Les pays développés font face ces dernières années à une augmentation importante de leurs dépenses de santé. Dans une économie mondiale globalisée, le coup financier du système de santé est parfois perçu par certains comme un handicap à la compétitivité d’une économie nationale.
Au-delà de la dérive éthique que représenterait une analyse risque bénéfice appliqué à la santé publique, il est important de garder à l’esprit qu’un système de santé efficace est un facteur de stabilité et de performance pour une économie en maintenant la force de travail opérationnelle et en offrant à la population une protection efficace contre les crises de santé majeures (risques alimentaires, pandémies, etc.…). Cependant il est légitime de vouloir améliorer l’efficience du système et de vouloir en réduire les coûts, si cela ne dégrade pas le service rendu et ne crée pas d’effet indirect néfaste dans les secteurs économiques associés.

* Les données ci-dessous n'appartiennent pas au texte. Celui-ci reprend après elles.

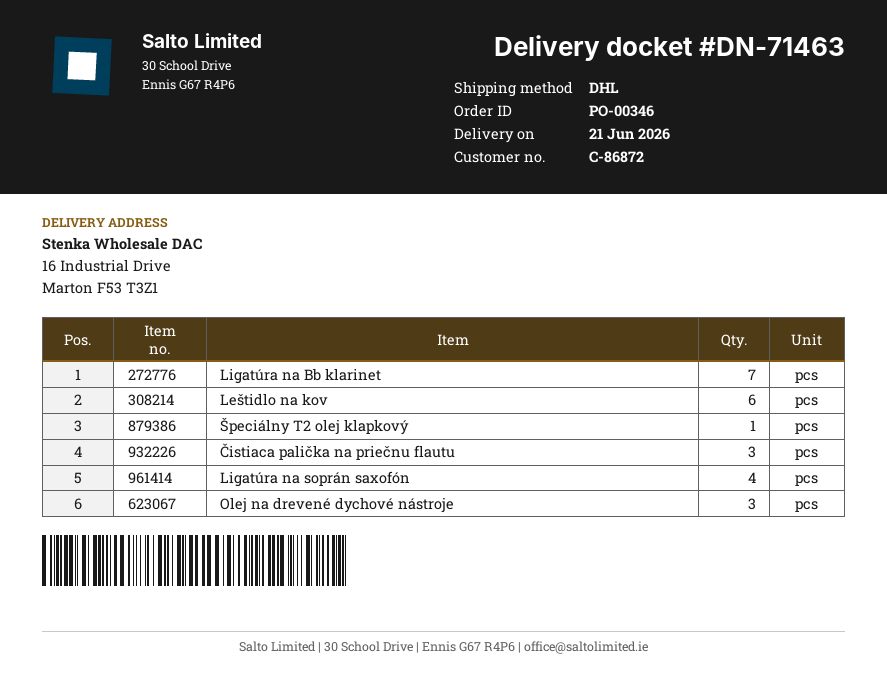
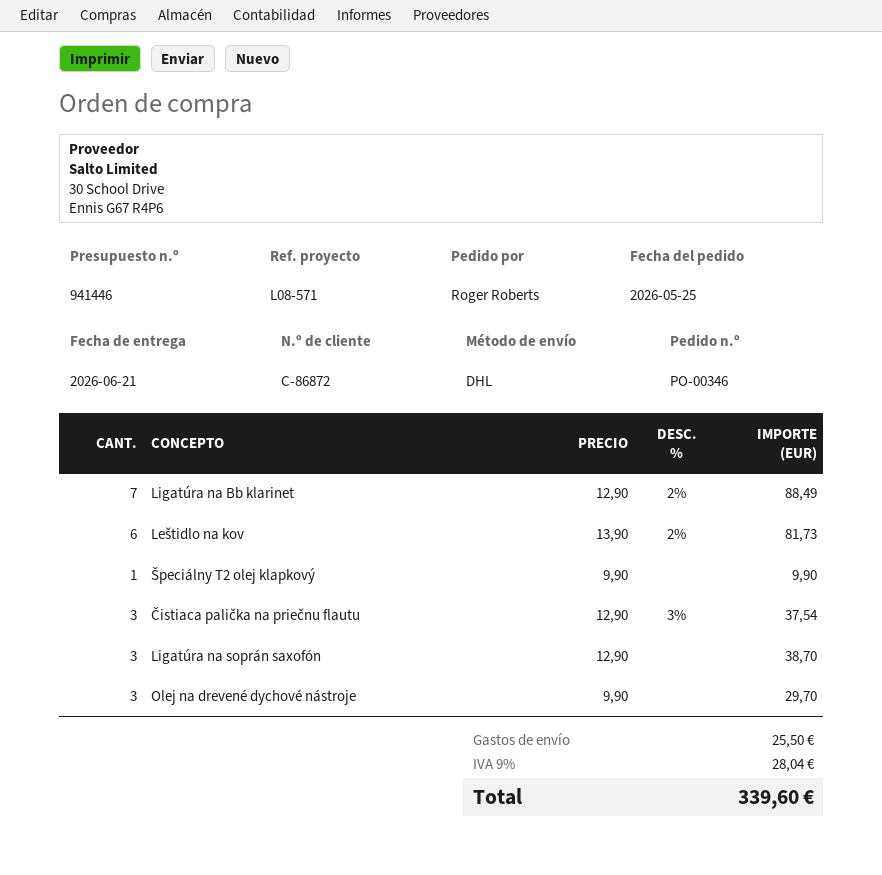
Ligatúra na soprán saxofón: 4 -> 3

Ainsi si l’on regarde les efforts en cours en France pour réduire les dépenses de santé, un des éléments phares des multiples plans de réduction des dépenses est le développement des médicaments dit génériques. Cela permet aux médecins ou aux pharmaciens de prescrire aux patients des copies de médicaments princeps (molécules originales, développé à très hauts coûts par des entreprises privées), ces copies dites génériques offrent un effet thérapeutique identique, mais elles sont vendues moins cher parce que le génériqueur n’a pas a supporter les coûts très élevés de recherche et développement ou les coûts marketings du produit princeps. Le même service thérapeutique pour un coût moindre, on a donc amélioré l’efficience du système.
Cette stratégie remplit donc assurément deux des trois objectifs, réduire la dépense et ne pas dégrader la qualité du service médical, mais est-elle sans conséquences sur le secteur pharmaceutique ? Les dépenses pharmaceutiques représentent un peu moins de 20% du budget de la santé, est-il efficace de concentrer autant d’efforts de réduction de dépenses sur seulement un cinquième du problème global ? Les entreprises du médicament représentent 100 000 emplois en France, et le secteur pharmaceutique est un des secteurs les plus compétitifs de l’économie mondiale. Il n’est peut-être pas stratégiquement habile pour une économie nationale de concentrer ses efforts de réduction de dépenses sur la seule part d’un budget soumis à la compétition internationale.
Une autre conséquence de la promotion des génériques est de financer de nouveaux concurrents dans les pays émergents, par exemple en l’Inde avec Ranbaxy ou DrReddy, qui profitent du faible coût de la main d’œuvre locale pour concurrencer les producteurs des pays développés, ainsi réalisent-ils 80% de leurs chiffres d’affaires sur les trois marchés classiques Amérique du nord, Europe, Japon.
Ces industriels profitent du marché du générique pour financer des capacités de production. En effet, la production de générique permet une meilleure visibilité des retours sur investissement et n’expose pas aux risques et aux aléas des investissements en recherche et développement. Cependant ces producteurs déclarent vouloir rejoindrent le marché du princeps le plus rapidement possible, car c’est là que réside la vraie rentabilité de l’industrie pharmaceutique.
Dans un contexte où le discours politique base la compétitivité d’une économie sur sa capacité à investir dans le développement de la connaissance, il y a quelque chose de paradoxal à promouvoir la copie légale d’un produit dont la création réclame de très lourds investissements dans l’intelligence.